- _Task prompt_:
Output exactly the lines below, starting with the line that has "1974-06: 12.5 -> 11.09" and going on through the line that has "1-5, 2041: 180 -> 210", both included, and no other lines.

Saved entries

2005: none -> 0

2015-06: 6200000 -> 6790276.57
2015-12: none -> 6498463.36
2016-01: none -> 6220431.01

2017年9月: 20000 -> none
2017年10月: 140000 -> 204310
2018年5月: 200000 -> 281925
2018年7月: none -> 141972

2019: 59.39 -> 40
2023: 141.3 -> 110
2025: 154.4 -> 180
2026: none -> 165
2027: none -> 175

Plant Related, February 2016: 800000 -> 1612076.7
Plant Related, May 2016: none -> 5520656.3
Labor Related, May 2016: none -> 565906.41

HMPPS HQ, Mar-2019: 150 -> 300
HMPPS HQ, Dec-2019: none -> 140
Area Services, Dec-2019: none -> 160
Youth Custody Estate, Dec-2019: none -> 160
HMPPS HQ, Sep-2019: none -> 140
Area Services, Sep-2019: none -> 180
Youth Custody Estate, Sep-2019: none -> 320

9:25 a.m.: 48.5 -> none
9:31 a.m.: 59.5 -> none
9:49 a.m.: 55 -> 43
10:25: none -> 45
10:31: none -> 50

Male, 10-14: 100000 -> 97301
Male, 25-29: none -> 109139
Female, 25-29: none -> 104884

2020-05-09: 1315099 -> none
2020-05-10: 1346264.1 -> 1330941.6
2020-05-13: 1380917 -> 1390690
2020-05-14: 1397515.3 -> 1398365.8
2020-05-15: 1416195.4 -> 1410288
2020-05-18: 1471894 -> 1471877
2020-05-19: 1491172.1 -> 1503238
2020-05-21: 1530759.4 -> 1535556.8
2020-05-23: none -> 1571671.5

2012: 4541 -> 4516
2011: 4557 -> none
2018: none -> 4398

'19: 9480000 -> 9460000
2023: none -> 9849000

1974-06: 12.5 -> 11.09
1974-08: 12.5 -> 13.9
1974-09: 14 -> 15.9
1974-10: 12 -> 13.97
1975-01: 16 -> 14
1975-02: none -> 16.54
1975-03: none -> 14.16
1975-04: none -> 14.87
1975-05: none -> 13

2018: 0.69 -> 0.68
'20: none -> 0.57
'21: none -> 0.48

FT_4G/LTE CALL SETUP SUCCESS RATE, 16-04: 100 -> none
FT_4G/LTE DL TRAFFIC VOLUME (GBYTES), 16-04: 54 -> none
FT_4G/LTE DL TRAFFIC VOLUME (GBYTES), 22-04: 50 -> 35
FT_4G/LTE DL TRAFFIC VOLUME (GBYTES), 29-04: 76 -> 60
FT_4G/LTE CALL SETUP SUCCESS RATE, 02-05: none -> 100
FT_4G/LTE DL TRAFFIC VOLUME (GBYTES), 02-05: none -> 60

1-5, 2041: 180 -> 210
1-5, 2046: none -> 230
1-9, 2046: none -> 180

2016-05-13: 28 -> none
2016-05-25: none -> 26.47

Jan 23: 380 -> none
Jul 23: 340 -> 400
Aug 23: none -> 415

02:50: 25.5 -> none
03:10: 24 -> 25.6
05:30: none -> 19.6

- _Response area_:
1974-06: 12.5 -> 11.09
1974-08: 12.5 -> 13.9
1974-09: 14 -> 15.9
1974-10: 12 -> 13.97
1975-01: 16 -> 14
1975-02: none -> 16.54
1975-03: none -> 14.16
1975-04: none -> 14.87
1975-05: none -> 13

2018: 0.69 -> 0.68
'20: none -> 0.57
'21: none -> 0.48

FT_4G/LTE CALL SETUP SUCCESS RATE, 16-04: 100 -> none
FT_4G/LTE DL TRAFFIC VOLUME (GBYTES), 16-04: 54 -> none
FT_4G/LTE DL TRAFFIC VOLUME (GBYTES), 22-04: 50 -> 35
FT_4G/LTE DL TRAFFIC VOLUME (GBYTES), 29-04: 76 -> 60
FT_4G/LTE CALL SETUP SUCCESS RATE, 02-05: none -> 100
FT_4G/LTE DL TRAFFIC VOLUME (GBYTES), 02-05: none -> 60

1-5, 2041: 180 -> 210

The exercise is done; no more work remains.